WHAT TO WORK ON: Transcribe every entry verbatim; omit pictures.

ENTRIES PROVIDED:

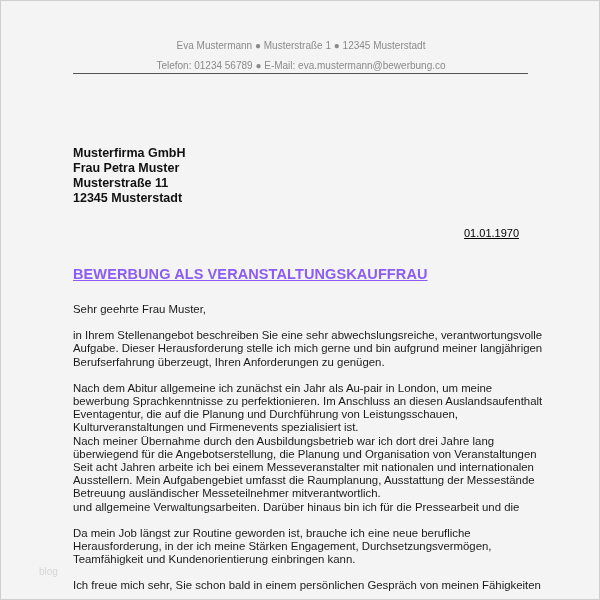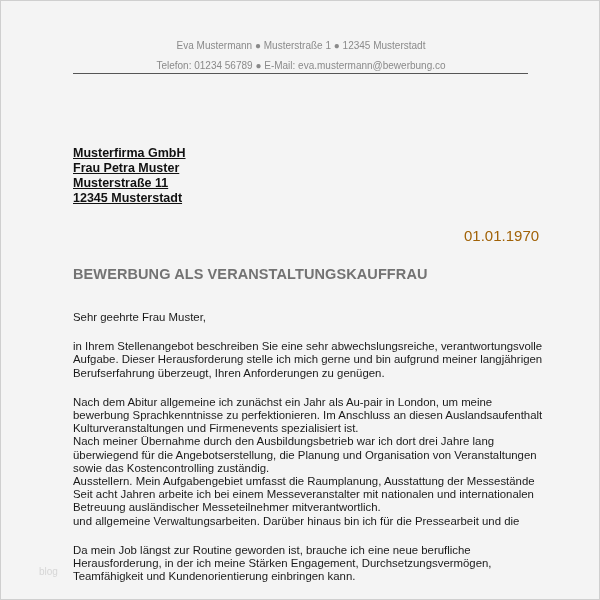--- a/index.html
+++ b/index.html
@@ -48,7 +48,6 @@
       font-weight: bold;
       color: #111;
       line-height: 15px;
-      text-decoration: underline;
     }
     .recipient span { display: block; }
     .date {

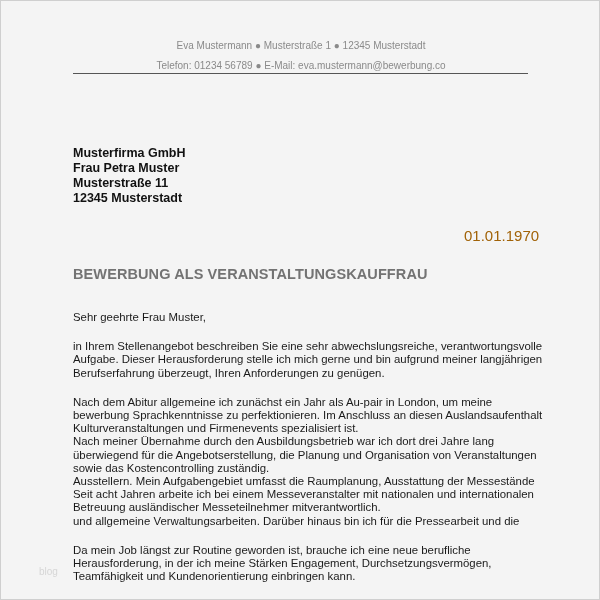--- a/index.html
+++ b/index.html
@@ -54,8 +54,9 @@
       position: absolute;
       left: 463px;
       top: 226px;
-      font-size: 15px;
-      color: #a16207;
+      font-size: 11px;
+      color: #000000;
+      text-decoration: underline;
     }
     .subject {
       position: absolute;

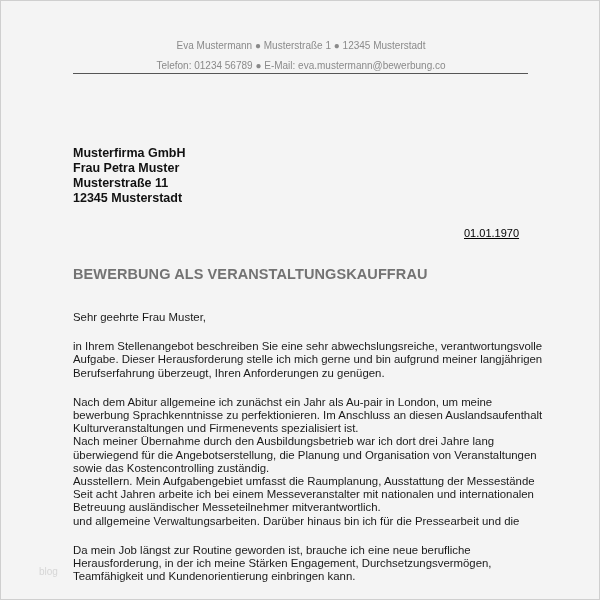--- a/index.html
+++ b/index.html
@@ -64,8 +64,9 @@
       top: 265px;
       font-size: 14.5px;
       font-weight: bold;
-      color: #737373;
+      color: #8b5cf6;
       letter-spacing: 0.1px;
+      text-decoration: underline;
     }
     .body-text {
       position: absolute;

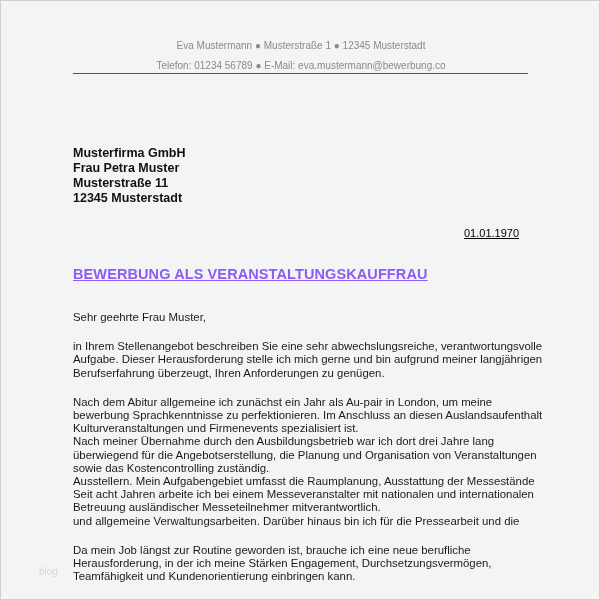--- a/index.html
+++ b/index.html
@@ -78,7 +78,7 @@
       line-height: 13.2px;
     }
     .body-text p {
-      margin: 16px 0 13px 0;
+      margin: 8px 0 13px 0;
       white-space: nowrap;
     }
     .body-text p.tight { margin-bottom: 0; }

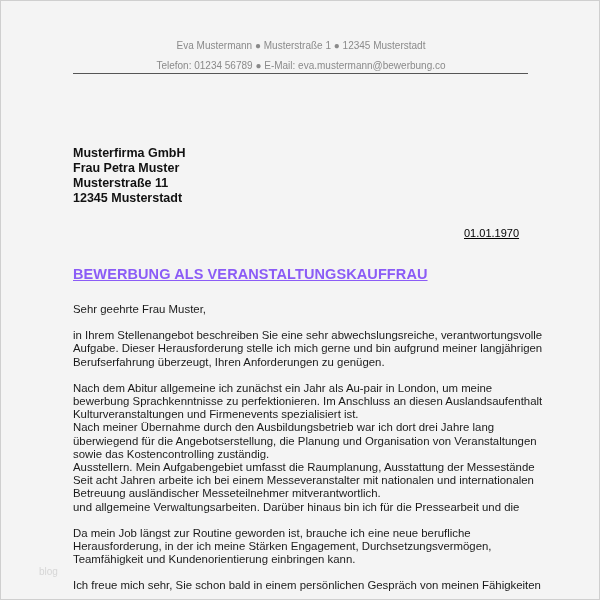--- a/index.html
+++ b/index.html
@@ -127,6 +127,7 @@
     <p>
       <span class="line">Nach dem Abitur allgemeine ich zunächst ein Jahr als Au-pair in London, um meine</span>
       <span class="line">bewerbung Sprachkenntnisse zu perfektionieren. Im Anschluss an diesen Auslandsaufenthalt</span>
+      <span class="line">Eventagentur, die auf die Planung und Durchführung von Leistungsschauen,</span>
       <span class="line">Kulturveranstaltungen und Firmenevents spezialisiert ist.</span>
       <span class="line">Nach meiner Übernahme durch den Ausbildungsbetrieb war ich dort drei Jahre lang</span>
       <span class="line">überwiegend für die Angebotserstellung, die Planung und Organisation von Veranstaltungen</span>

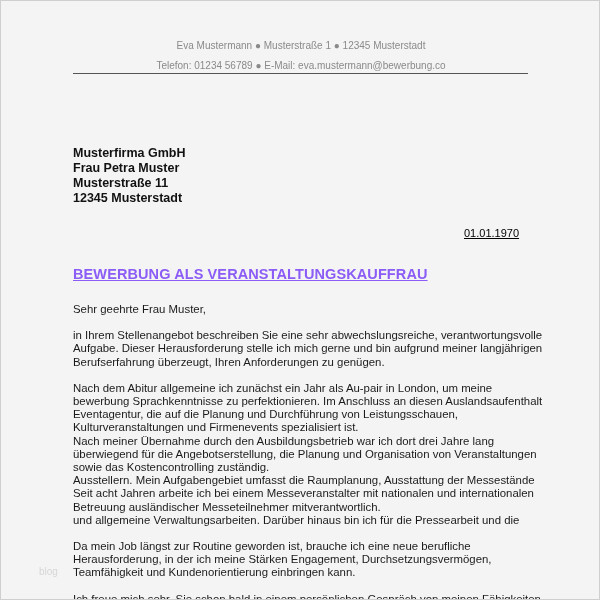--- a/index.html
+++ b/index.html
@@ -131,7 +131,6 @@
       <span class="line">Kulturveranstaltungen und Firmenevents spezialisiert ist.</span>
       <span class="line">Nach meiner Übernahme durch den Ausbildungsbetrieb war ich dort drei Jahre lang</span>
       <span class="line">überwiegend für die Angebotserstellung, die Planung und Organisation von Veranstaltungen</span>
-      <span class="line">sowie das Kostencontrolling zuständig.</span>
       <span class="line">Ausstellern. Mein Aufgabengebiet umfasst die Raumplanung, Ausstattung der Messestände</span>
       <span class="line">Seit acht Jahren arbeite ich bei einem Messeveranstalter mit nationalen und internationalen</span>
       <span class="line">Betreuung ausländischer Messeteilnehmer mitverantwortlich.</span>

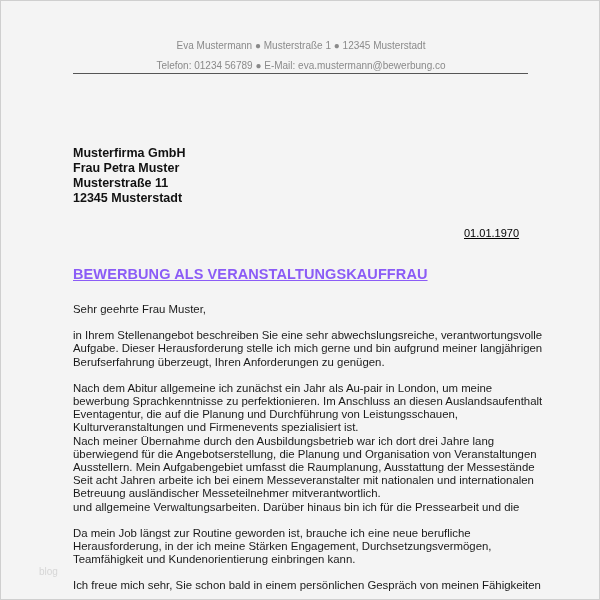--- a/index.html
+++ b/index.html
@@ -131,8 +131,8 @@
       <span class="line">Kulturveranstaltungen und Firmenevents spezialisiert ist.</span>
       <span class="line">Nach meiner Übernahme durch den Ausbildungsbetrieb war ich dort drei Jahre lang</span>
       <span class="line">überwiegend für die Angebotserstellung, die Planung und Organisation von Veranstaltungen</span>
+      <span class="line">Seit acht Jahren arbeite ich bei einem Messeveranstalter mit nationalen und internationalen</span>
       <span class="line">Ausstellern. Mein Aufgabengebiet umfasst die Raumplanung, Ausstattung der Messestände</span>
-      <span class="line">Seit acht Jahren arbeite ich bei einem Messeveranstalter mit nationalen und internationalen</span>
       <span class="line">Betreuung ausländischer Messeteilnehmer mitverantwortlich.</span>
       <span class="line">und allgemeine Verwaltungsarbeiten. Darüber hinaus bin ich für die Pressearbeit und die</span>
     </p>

RESULT OF THE EXERCISE:
--- a/index.html
+++ b/index.html
@@ -48,7 +48,6 @@
       font-weight: bold;
       color: #111;
       line-height: 15px;
-      text-decoration: underline;
     }
     .recipient span { display: block; }
     .date {

--- a/index.html
+++ b/index.html
@@ -54,8 +54,9 @@
       position: absolute;
       left: 463px;
       top: 226px;
-      font-size: 15px;
-      color: #a16207;
+      font-size: 11px;
+      color: #000000;
+      text-decoration: underline;
     }
     .subject {
       position: absolute;

--- a/index.html
+++ b/index.html
@@ -64,8 +64,9 @@
       top: 265px;
       font-size: 14.5px;
       font-weight: bold;
-      color: #737373;
+      color: #8b5cf6;
       letter-spacing: 0.1px;
+      text-decoration: underline;
     }
     .body-text {
       position: absolute;

--- a/index.html
+++ b/index.html
@@ -78,7 +78,7 @@
       line-height: 13.2px;
     }
     .body-text p {
-      margin: 16px 0 13px 0;
+      margin: 8px 0 13px 0;
       white-space: nowrap;
     }
     .body-text p.tight { margin-bottom: 0; }

--- a/index.html
+++ b/index.html
@@ -127,6 +127,7 @@
     <p>
       <span class="line">Nach dem Abitur allgemeine ich zunächst ein Jahr als Au-pair in London, um meine</span>
       <span class="line">bewerbung Sprachkenntnisse zu perfektionieren. Im Anschluss an diesen Auslandsaufenthalt</span>
+      <span class="line">Eventagentur, die auf die Planung und Durchführung von Leistungsschauen,</span>
       <span class="line">Kulturveranstaltungen und Firmenevents spezialisiert ist.</span>
       <span class="line">Nach meiner Übernahme durch den Ausbildungsbetrieb war ich dort drei Jahre lang</span>
       <span class="line">überwiegend für die Angebotserstellung, die Planung und Organisation von Veranstaltungen</span>

--- a/index.html
+++ b/index.html
@@ -131,7 +131,6 @@
       <span class="line">Kulturveranstaltungen und Firmenevents spezialisiert ist.</span>
       <span class="line">Nach meiner Übernahme durch den Ausbildungsbetrieb war ich dort drei Jahre lang</span>
       <span class="line">überwiegend für die Angebotserstellung, die Planung und Organisation von Veranstaltungen</span>
-      <span class="line">sowie das Kostencontrolling zuständig.</span>
       <span class="line">Ausstellern. Mein Aufgabengebiet umfasst die Raumplanung, Ausstattung der Messestände</span>
       <span class="line">Seit acht Jahren arbeite ich bei einem Messeveranstalter mit nationalen und internationalen</span>
       <span class="line">Betreuung ausländischer Messeteilnehmer mitverantwortlich.</span>

--- a/index.html
+++ b/index.html
@@ -131,8 +131,8 @@
       <span class="line">Kulturveranstaltungen und Firmenevents spezialisiert ist.</span>
       <span class="line">Nach meiner Übernahme durch den Ausbildungsbetrieb war ich dort drei Jahre lang</span>
       <span class="line">überwiegend für die Angebotserstellung, die Planung und Organisation von Veranstaltungen</span>
+      <span class="line">Seit acht Jahren arbeite ich bei einem Messeveranstalter mit nationalen und internationalen</span>
       <span class="line">Ausstellern. Mein Aufgabengebiet umfasst die Raumplanung, Ausstattung der Messestände</span>
-      <span class="line">Seit acht Jahren arbeite ich bei einem Messeveranstalter mit nationalen und internationalen</span>
       <span class="line">Betreuung ausländischer Messeteilnehmer mitverantwortlich.</span>
       <span class="line">und allgemeine Verwaltungsarbeiten. Darüber hinaus bin ich für die Pressearbeit und die</span>
     </p>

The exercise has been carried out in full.